Débutant ainsi, la scène qui suivit ne pouvait aller qu’en croissant. Elle fut terrible, impitoyable. Durant une nuit entière, Jean Racine et Marquise se déchirèrent, lui attaquant sans relâche, elle se défendant avec une énergie qui peu à peu allait s’affaiblissant. Mais lui voulait savoir. Sans pitié pour la femme à bout de forces qu’il avait en face de lui, il posait sans cesse les mêmes questions sous des formes différentes, cherchant la faille dans ce qu’elle lui répondait. La jalousie le rendait fou, et il eût été capable de la tuer si, finalement, au lever du jour, Marquise, épuisée, ne s’était enfin décidée à avouer : non, l’enfant qu’elle portait n’était pas de Racine. C’était celui du chevalier de Rohan. Elle l’avait revu, deux ou trois fois, pas plus, mais les anciens souvenirs s’étaient réveillés, plus émouvants qu’elle ne l’aurait cru. Elle avait cédé… et maintenant, ces courts instants avaient porté leur fruit.
— Mais, ajouta-t-elle au milieu d’un torrent de larmes, je jure que c’est fini. Il est reparti pour la Bretagne et je ne le verrai plus… plus jamais, je te le jure !
— Tu le jures mais tu étais prête à m’imposer l’enfant que tu lui dois !
— Que pouvais-je faire d’autre ? Quand j’ai compris ce qui m’arrivait, j’ai cru devenir folle, je ne voulais pas mais, quand le docteur m’a dit que mes craintes étaient fondées, chose étrange, j’ai cessé de me révolter. J’étais, oui, je crois bien que j’étais presque heureuse ! Un enfant ! C’est si merveilleux un enfant !
— Libre à toi de trouver cela merveilleux ! Moi je n’en veux à aucun prix !

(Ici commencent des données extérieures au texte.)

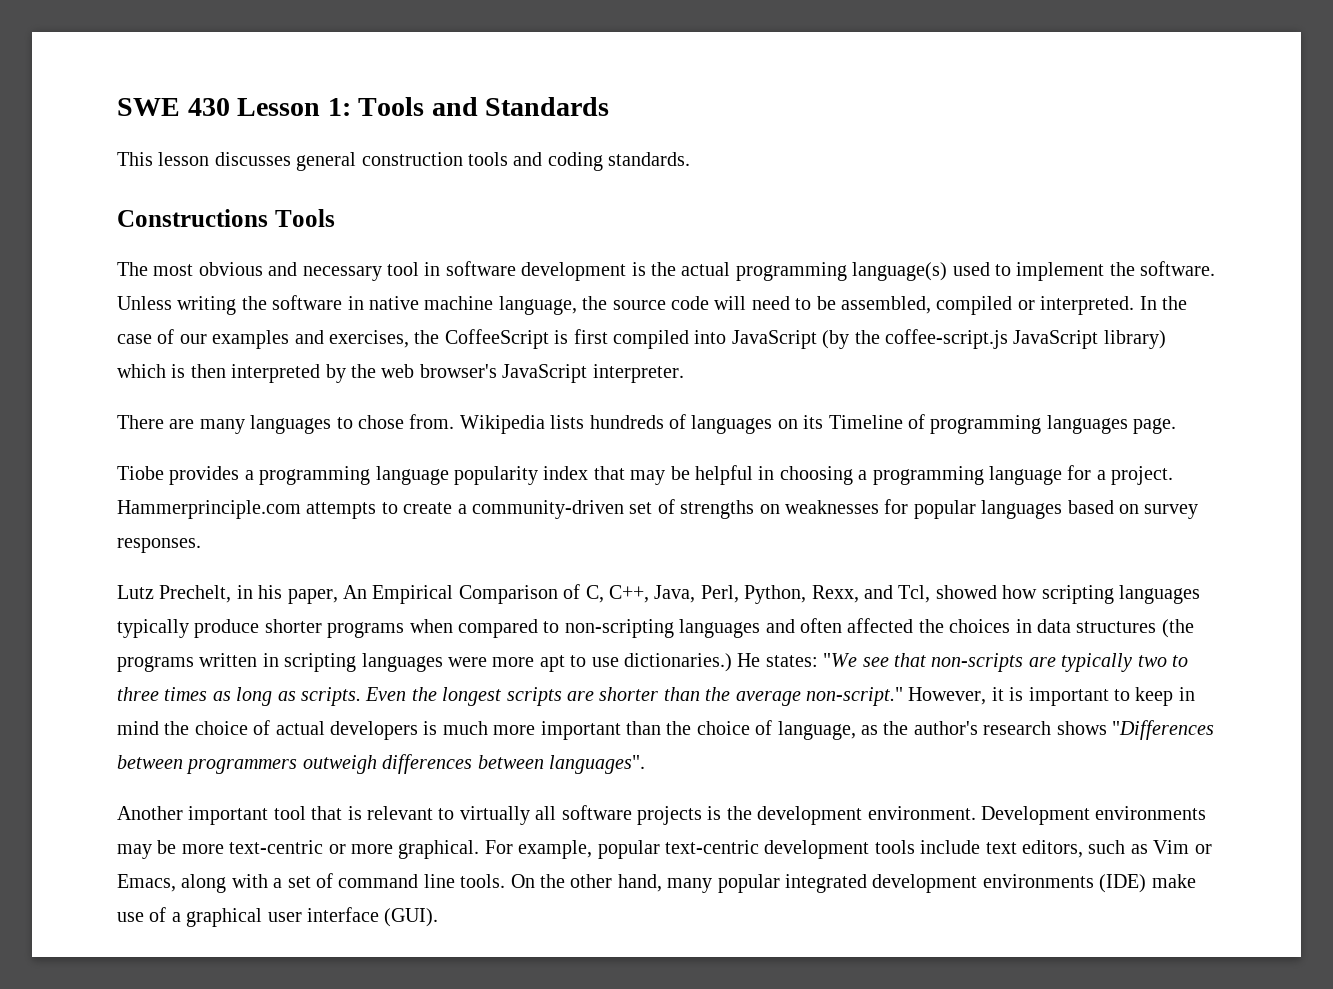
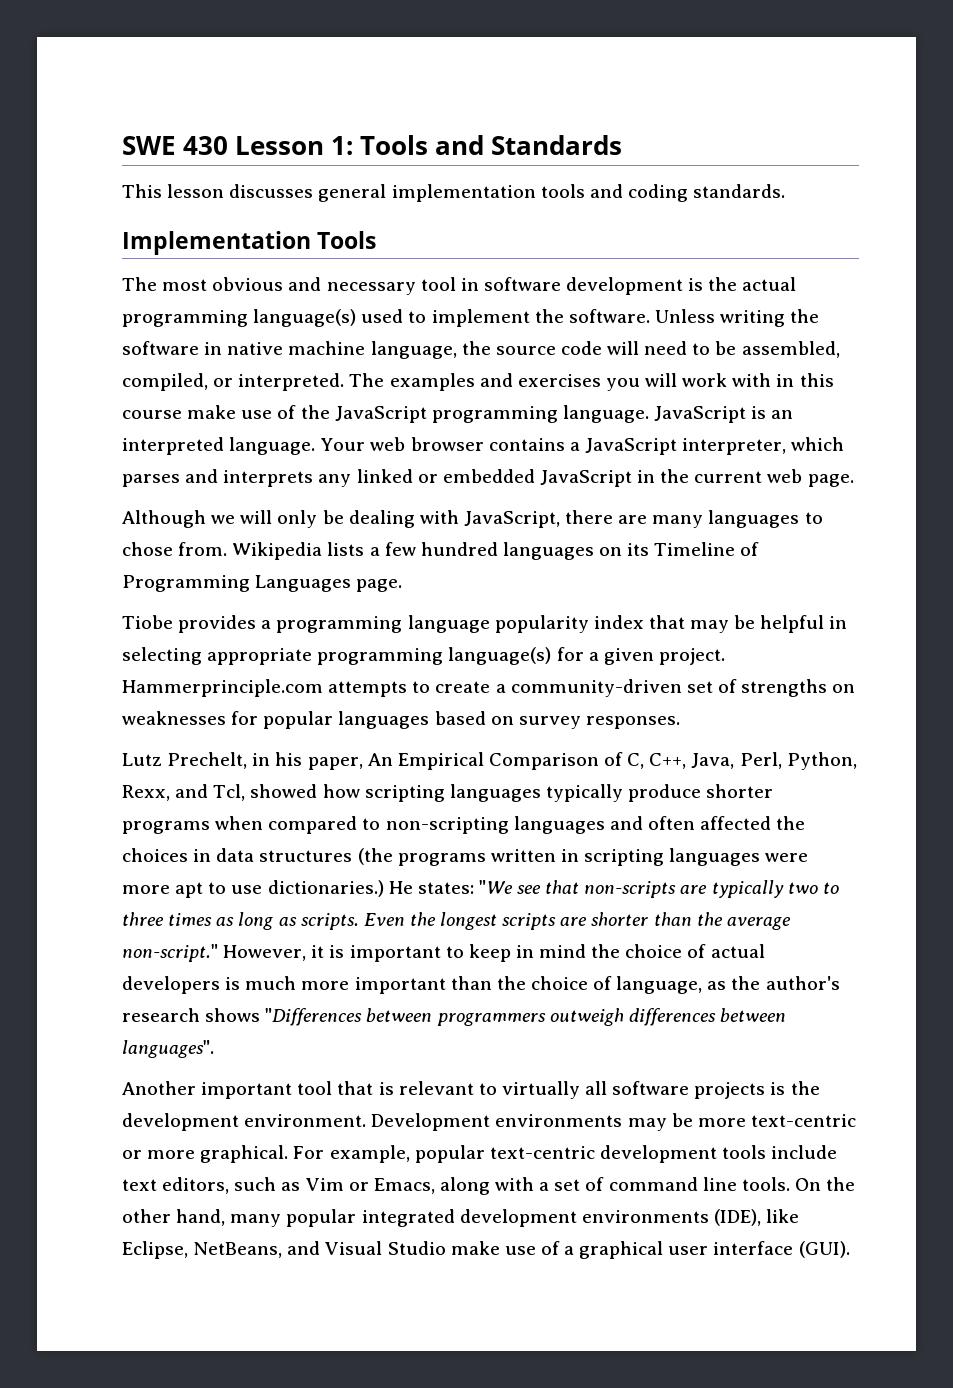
- This lesson discusses general construction tools and coding standards.
+ This lesson discusses general implementation tools and coding standards.
- Constructions Tools
+ Implementation Tools
- Unless writing the software in native machine language, the source code will need to be assembled, compiled or interpreted.
+ Unless writing the software in native machine language, the source code will need to be assembled, compiled, or interpreted.
- In the case of our examples and exercises, the CoffeeScript is first compiled into JavaScript (by the coffee-script.js JavaScript library) which is then interpreted by the web browser's JavaScript interpreter.
- There are many languages to chose from.
+ The examples and exercises you will work with in this course make use of the JavaScript programming language. JavaScript is an interpreted language. Your web browser contains a JavaScript interpreter, which parses and interprets any linked or embedded JavaScript in the current web page.
+ Although we will only be dealing with JavaScript, there are many languages to chose from.
- Wikipedia lists hundreds of languages on its Timeline of programming languages page.
+ Wikipedia lists a few hundred languages on its Timeline of Programming Languages page.
- Tiobe provides a programming language popularity index that may be helpful in choosing a programming language for a project.
+ Tiobe provides a programming language popularity index that may be helpful in selecting appropriate programming language(s) for a given project.
- On the other hand, many popular integrated development environments (IDE) make use of a graphical user interface (GUI).
+ On the other hand, many popular integrated development environments (IDE), like Eclipse, NetBeans, and Visual Studio make use of a graphical user interface (GUI).

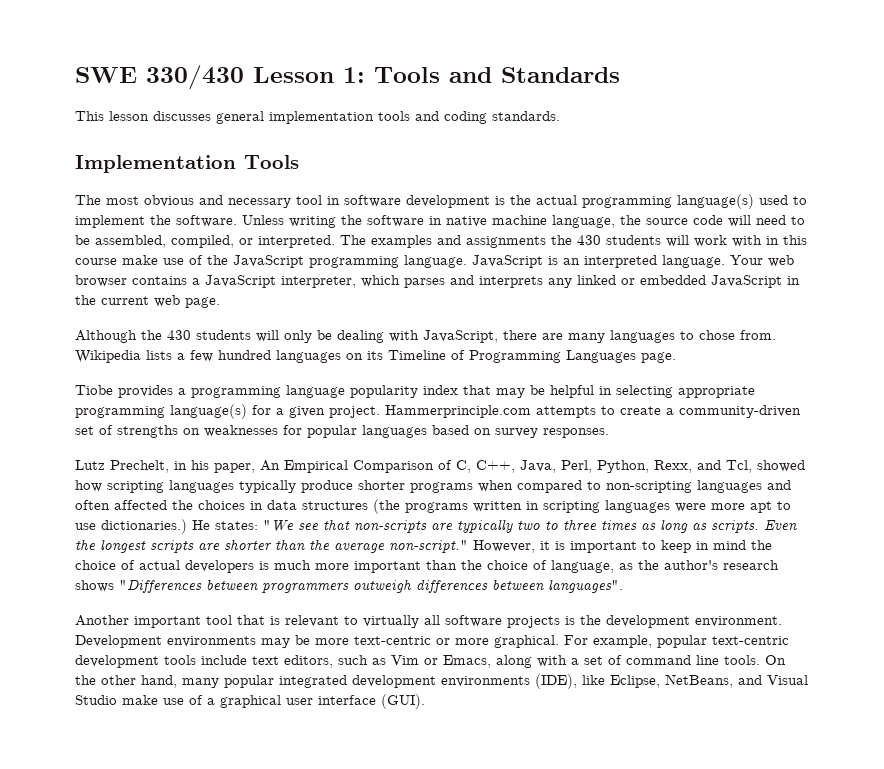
- SWE 430 Lesson 1: Tools and Standards
+ SWE 330/430 Lesson 1: Tools and Standards
- The examples and exercises you will work with in this course make use of the JavaScript programming language.
+ The examples and assignments the 430 students will work with in this course make use of the JavaScript programming language.
- Although we will only be dealing with JavaScript, there are many languages to chose from.
+ Although the 430 students will only be dealing with JavaScript, there are many languages to chose from.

Comme elle lui avait fait horreur, cette femme mielleuse aux discours pleins de sous-entendu qu’il était allé trouver sur le conseil d’un ami ! Son officine sentait les histoires louches, les secrets nauséabonds, les trafics sordides. Elle lui aurait vendu du poison s’il lui en avait demandé, il le devinait. Il aurait suffi d’y mettre le prix. Mais ce n’était pas cela qu’il voulait.
— Il faut interrompre une grossesse indésirable, avait-il dit.
— Ce n’est que cela ? C’est bien facile.
La femme lui avait mis dans la main, en échange d’une pièce d’or, une petite fiole de verre sombre.
— Que la personne en boive le contenu au moment d’aller au lit. Quelques heures plus tard, il n’y paraîtra plus.
Lorsqu’il lui avait donné la fiole, Marquise n’avait pas protesté. Elle avait compris qu’en supprimant l’enfant à naître, elle supprimait du même coup toutes les causes de dispute avec son époux. Et puisqu’elle avait définitivement rompu avec le chevalier…
— Les choses ne sont point encore si avancées, avait-elle dit. Tout ira très bien !
Tout avait été très mal. La nuit qui avait suivi, Racine en gardait, malgré les années écoulées, une impression de cauchemar. Marquise avait souffert effroyablement. Le médecin était venu mais il avait diagnostiqué une fausse couche sans chercher à savoir comment elle était venue.
— Du repos, une bonne nourriture, et tout rentrera dans l’ordre, avait-il dit avec optimisme, son ignorance venant au secours de sa bonne volonté.